But you will receive power when the Holy Spirit comes upon you. And you will be my witnesses, telling people about me everywhere—in Jerusalem, throughout Judea, in Samaria, and to the ends of the earth.— Acts 1:8 NLT
Power from the Holy Spirit is not limited to strength beyond the ordinary—that power also involves courage, boldness, confidence, insight, ability, and authority. The disciples would need all these gifts to fulfill their mission. We need this power to fulfill our mission of making disciples throughout the world.
If you believe in Jesus Christ, you can experience the power of the Holy Spirit in your life. If you have yet to invite Jesus Christ into your life and heart, today is the day to take advantage of His awesome gift of salvation and have the Holy Spirit empower your life.
Let love be without hypocrisy. Abhor what is evil. Cling to what is good.— Romans 12:9
In Romans 12:1 the Apostle Paul beseeches the members of the church at Rome to present their bodies as a “living sacrifice.” A living sacrifice is a life lived in surrender to the will of Jesus Christ, rather than a life lived for its own sake. Most of the rest of the book of Romans gives us some idea of what it means to be a living sacrifice. Romans 12:9, for example, gives us three items that should be part and parcel of the sacrificial life of a Christian.
First, our sacrificial life should be a life of love without hypocrisy. Hypocritical love is love that is two-faced. On the one hand, there is the feigning to be what one is not a false impression of love given to another person. On the other hand, however, there is the real motivation of the heart a hatred and contempt for the other person. Paul’s teaching is that our love should not be like that. It should be sincere, not fake. The sacrificial life of love surrenders its masks.
Second, our sacrificial life should be a life that abhors evil. Perhaps this seems to some as an “It goes without saying” proposition. Of course the true Christian should abhor evil. However, we live in a world where that which is good is said to be evil and that which is evil is said to be good. It’s not always easy to go against the spirit of the times and abhor evil. Our sacrificial life of love, therefore, must conform itself to the word of God and the mind of Christ so that we will have the courage of right conviction to help us obey Paul’s command.
Finally, our sacrificial life should be a life that clings to what is good. We must not just abhor evil; we must also cling to that which is good. Once we conform ourselves to the word of God and the mind of Christ and come to know the difference between evil and good, we should abhor the former and cling to the latter. The sacrificial life of love is not allowed to be half-hearted in these matters.
The sacrificial life is, indeed, sacrificial. We don’t get to do what we want, but what Jesus Christ the King wants.
Why is it so easy to lie? Telling a falsehood is something we all did as children, but lying can trip up even longtime Christians. The underlying motive for giving in to deception is usually a desire to protect ourselves in some way. We lie to get out of trouble, to avoid an unwanted situation, to profit financially, to receive acceptance, to bolster our image, to hide our flaws, or for other self-serving reasons.
Are you willing to commit to speaking truth even when it’s costly? Altering income tax information, falsely enhancing your image on social media, or ignoring a miscalculation in your favor on a receipt isn’t worth the loss of character that comes with deception. Seeking to please the Lord and letting Him handle the consequences will always be the best course of action.

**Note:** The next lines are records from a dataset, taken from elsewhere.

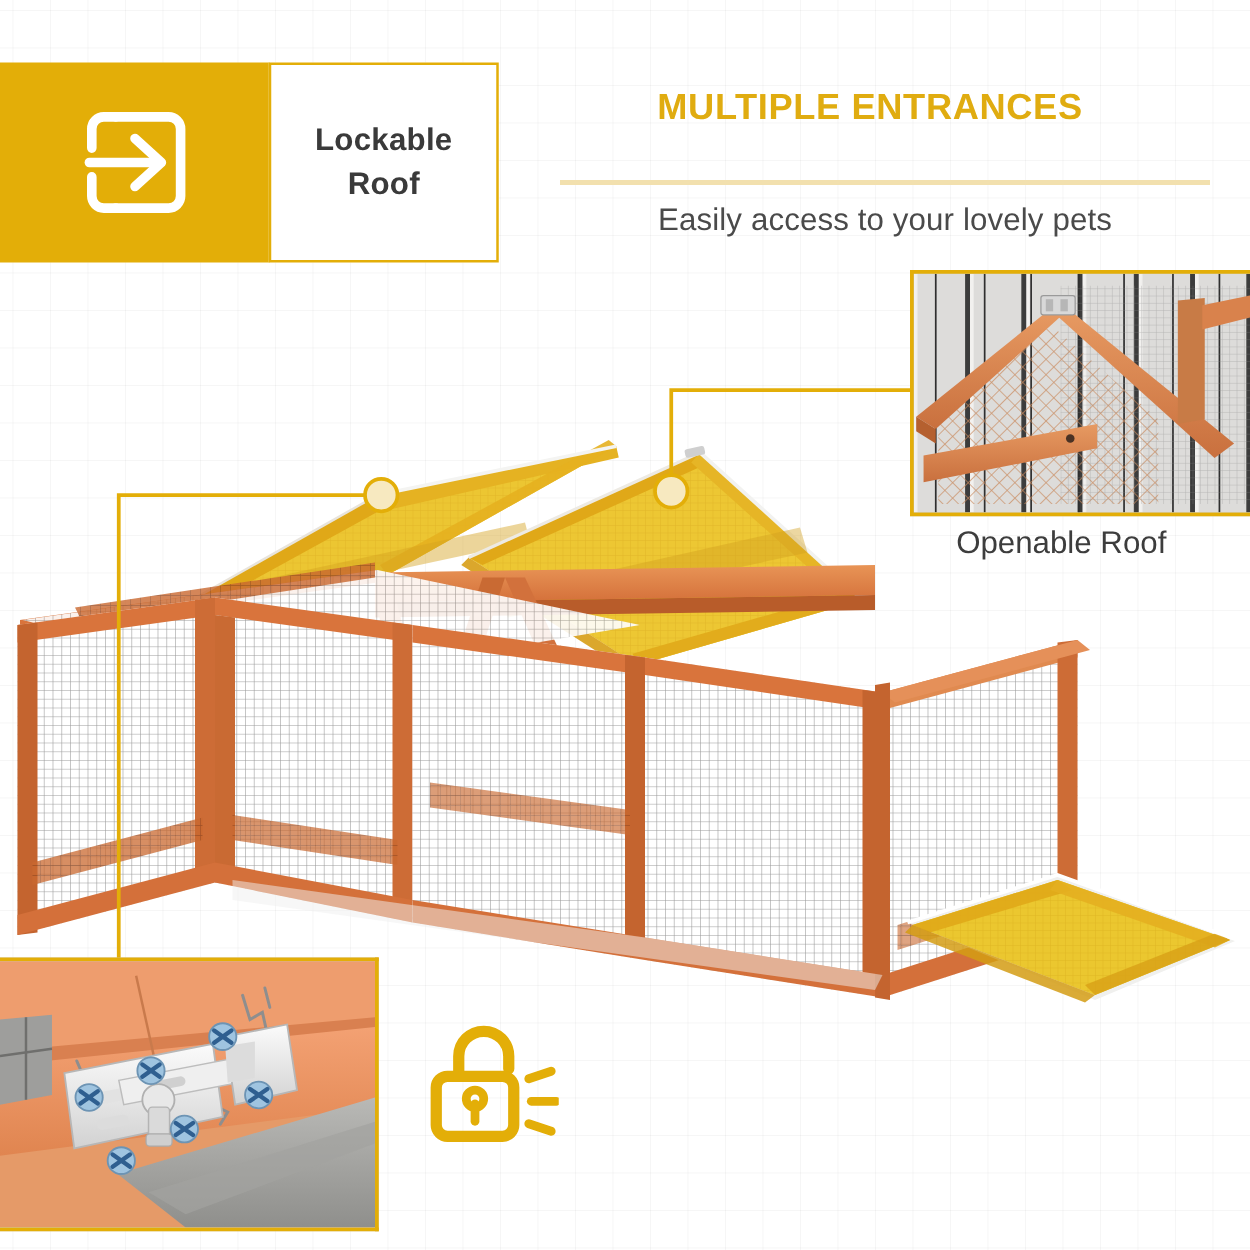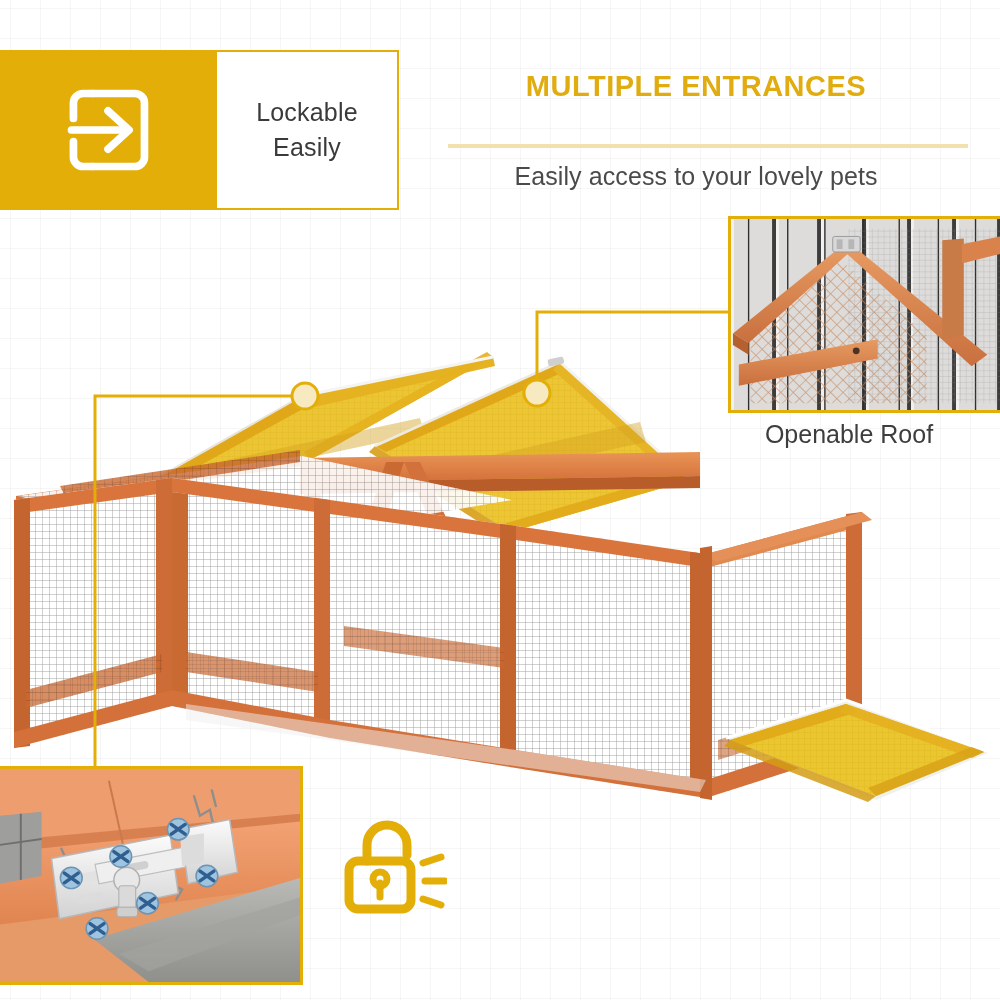"Lockable" .badge-label { font-weight: 400 -> 700 }
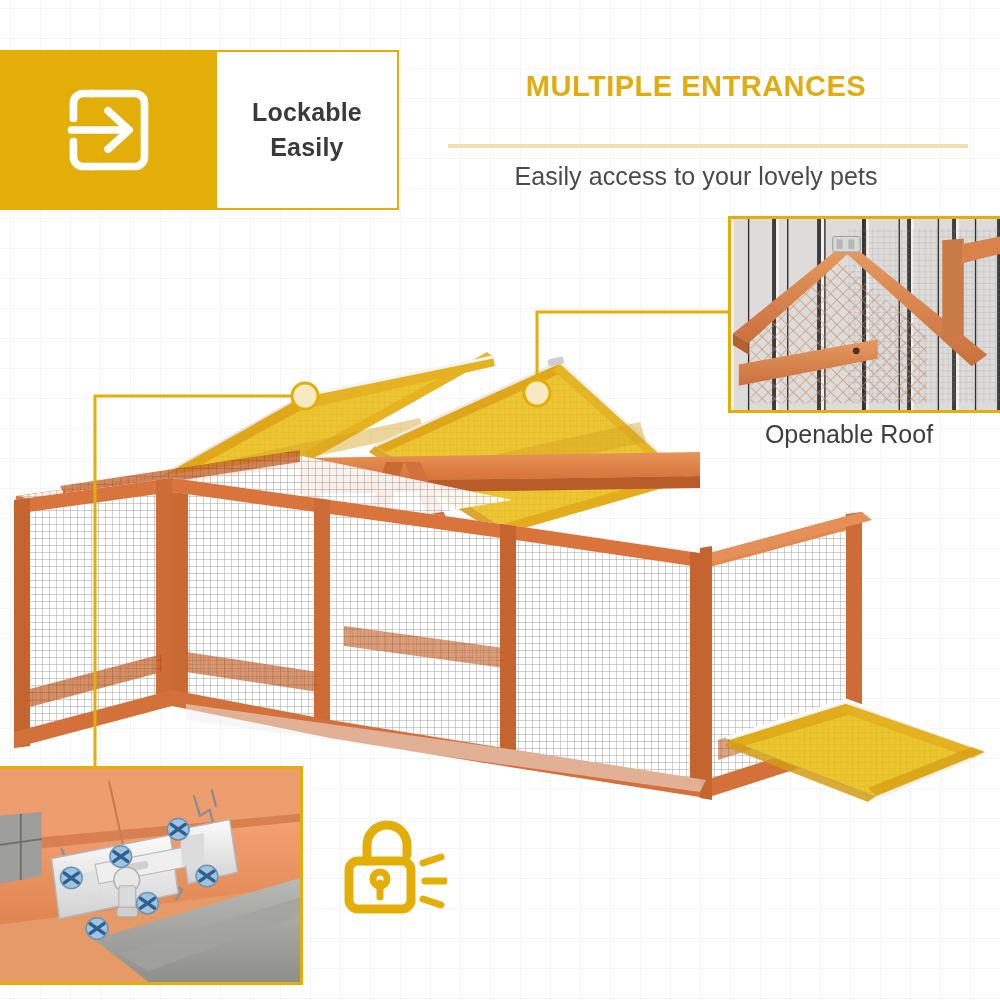"Easily" div { text: Easily -> Roof }
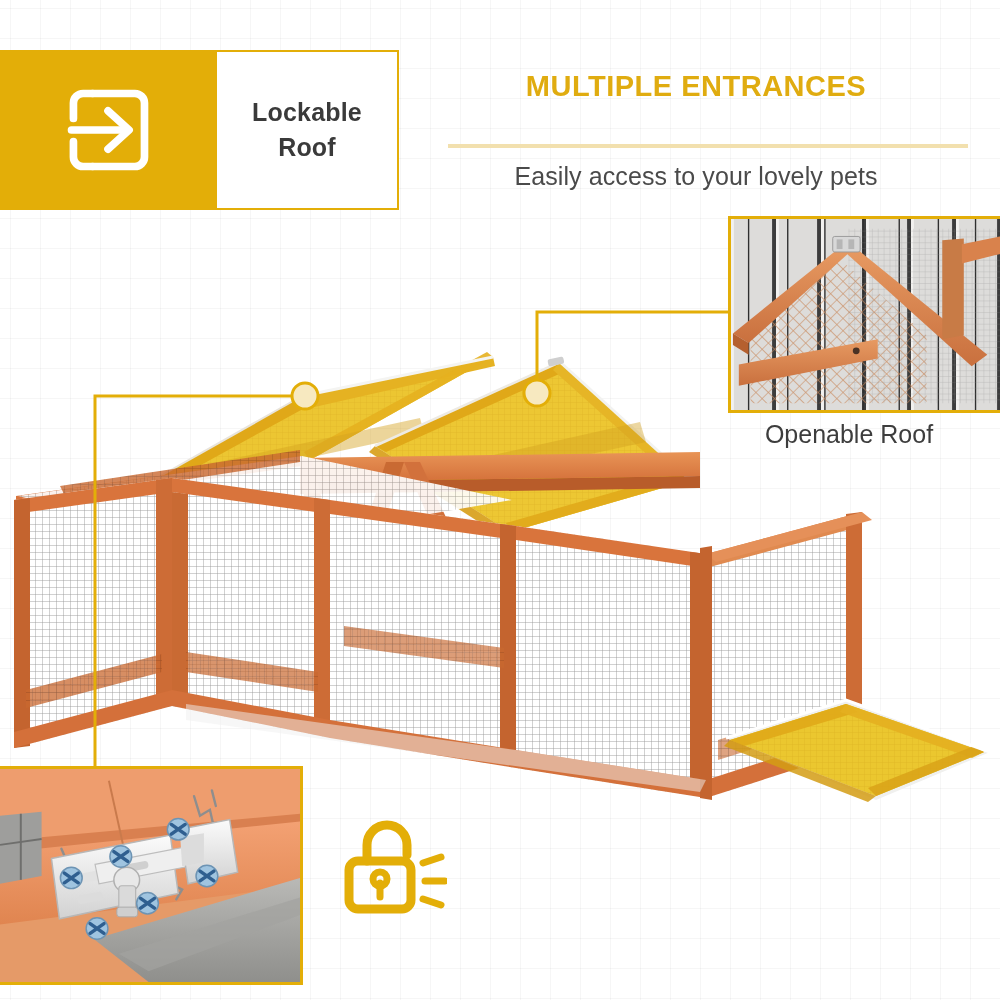"Easily access to your lovely" .subhead { left: 408px -> 420px }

Today we live in a society that is convinced there are no absolute moral truths. It not only considers the Bible outdated and irrelevant to contemporary problems but also sees each person as free to decide what is right. As a result, our culture is ungodly, immoral, violent, and self-centered. How are we as Christians supposed to live in such an environment?
We need look no further than the example of a teenage boy named Daniel, who had the courage to stand for his convictions in the midst of the depraved atmosphere of Babylon. Despite his immersion in Babylonian culture, he committed to following the Lord faithfully, even if doing so would cost him his life. The issue of diet may seem trivial to us, but Jewish people of his day believed eating meat that had been offered to idols was an abomination to God.
In the modern Western world, we may find it hard to relate to Daniel’s example. Few of us are willing to take such a bold stand even though we have no fear of losing our life. It’s the threat of rejection, ridicule, or being seen as narrow-minded or judgmental that keeps us silent. Or worse, it may be that we don’t have any strong convictions because we haven’t let God’s Word develop them within us. Ignorance of Scripture may let us live comfortably in a sinful culture, but it will never please the Lord.
God is looking for people like Daniel—followers of Christ who will stand by their convictions, regardless of threats or the temptation to compromise for the sake of profit or acceptance. Are you such a person?